All of this makes cell tower connection seem natural.

seven
chook0 12/5/2012 | 3:03:14 PM
re: Cable's Towering Opportunity In my experience there are several reasons why Electric companies make poor communications companies. The two most important ones are:

1. Not core business. The bit of an electric company that is trying to do communications is always a small non-core group that the management hope might be able to get a bit of extra revenue from infrastructure. The trouble is they seem always to be expected to get that revenue with insignificant investment and hence something is always missing and the energy isn't there to make the business work.
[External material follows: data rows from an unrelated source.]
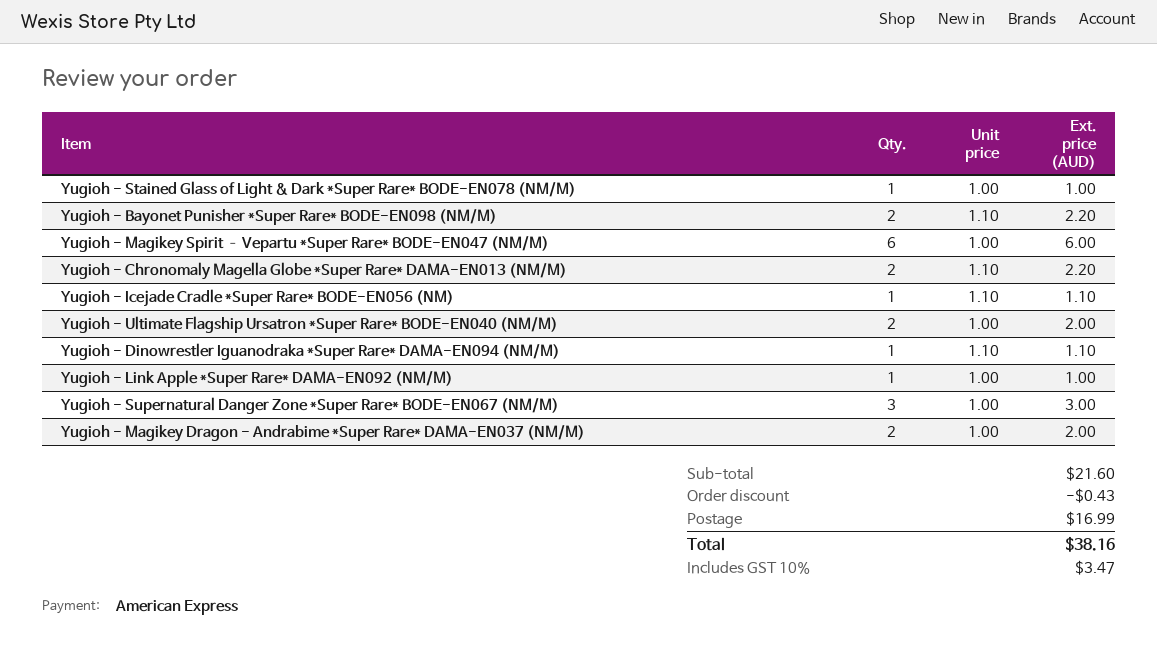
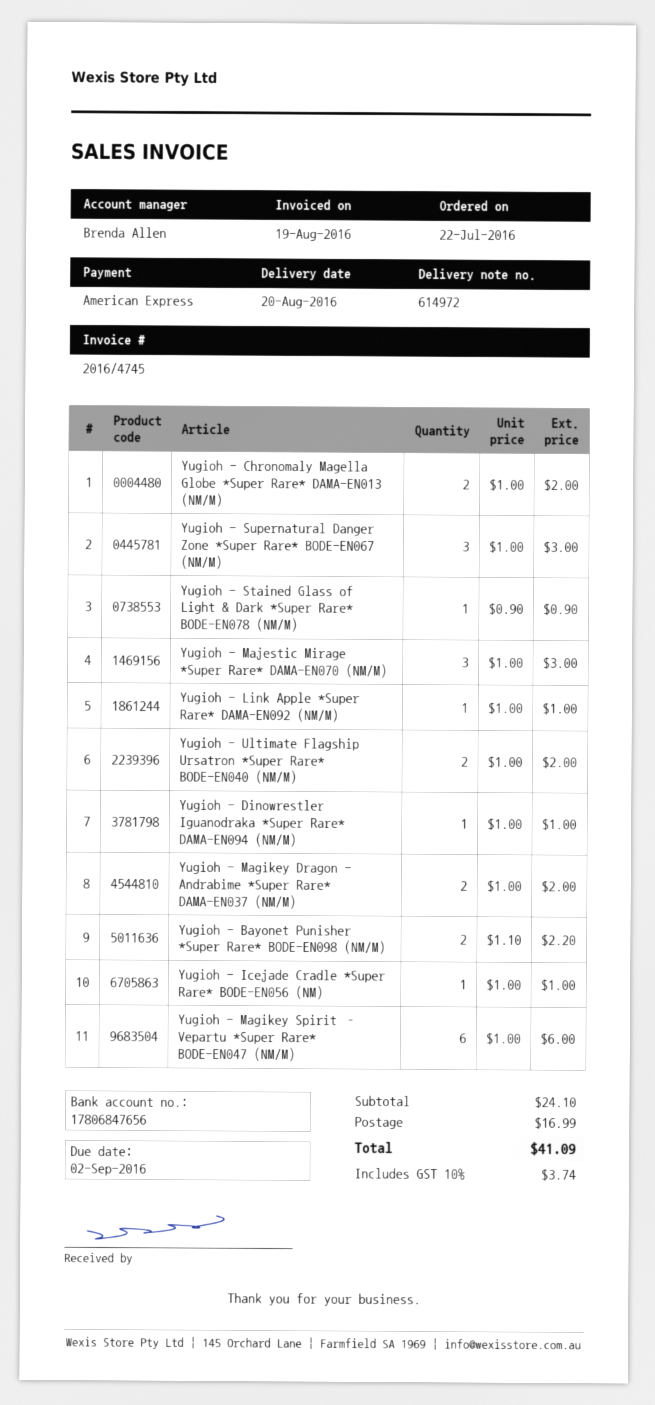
Yugioh - Stained Glass of Light & Dark *Super Rare* BODE-EN078 (NM/M): 1 x 1.00 = 1.00 -> 1 x 0.90 = 0.90
Yugioh - Chronomaly Magella Globe *Super Rare* DAMA-EN013 (NM/M): 2 x 1.10 = 2.20 -> 2 x 1.00 = 2.00
Yugioh - Icejade Cradle *Super Rare* BODE-EN056 (NM): 1 x 1.10 = 1.10 -> 1 x 1.00 = 1.00
Yugioh - Dinowrestler Iguanodraka *Super Rare* DAMA-EN094 (NM/M): 1 x 1.10 = 1.10 -> 1 x 1.00 = 1.00
Yugioh - Majestic Mirage *Super Rare* DAMA-EN070 (NM/M): none -> 3 x 1.00 = 3.00
subtotal: 21.60 -> 24.10
discount: 0.43 -> none
tax: 10% = 3.47 -> 10% = 3.74
total: 38.16 -> 41.09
2. The cost of money is different for the two types of business. Electric Utilities operate on high leverage and low cost of capital because the risks are low and the revenues highly predictable. While this may once have been the case for incumbent telcos, it is definitely not the case today for the non-incumbents. The risk they face in investing in telecoms is that their overall risk will go up and so will their overall cost of money which is disastrous for companies as highly-leveraged as electricity utilities. So it is not easy for them to invest in a telecoms buildout.

--chook
falsecut 12/5/2012 | 3:03:13 PM
re: Cable's Towering Opportunity I would disagree with the contention that cable is that much less of a competitor than T is to VZ, at least in the long run. Does anyone think that telcos might go to the electrics over cable to avoid funding that competitor?
Jeff Baumgartner 12/5/2012 | 3:03:13 PM
re: Cable's Towering Opportunity Does anyone think the powerline situation will change much in the wake of DirecTV's distribution deal with Current Comm? They are getting things kicked off in Dallas-Ft. Worth later this year. I realize this is just a start, but, by the same token, do you think it's the start of something big for BPL?

http://www.lightreading.com/do...

rjmcmahon 12/5/2012 | 3:03:13 PM
re: Cable's Towering Opportunity chook,

I agree with your points. I think they apply to MSOs in this context as well. This article's supposition is backhaul to cell towers is such growth market that MSOs will enter. If that's the case why wouldn't electric utilities enter too? During the mania almost everybody with ROW access (pipeline cos, etc.) were stringing long fibers. What needs to happen such that industry parks and cell towers see this sort of outcome? It seems like that should be one of the measurable policy goals.

Rather the FCC (and trade journals) spout off about BPL and MSO competition. This seems like a cancer patient praying to the FSM to treat their disease. No credibility at all in my opinion.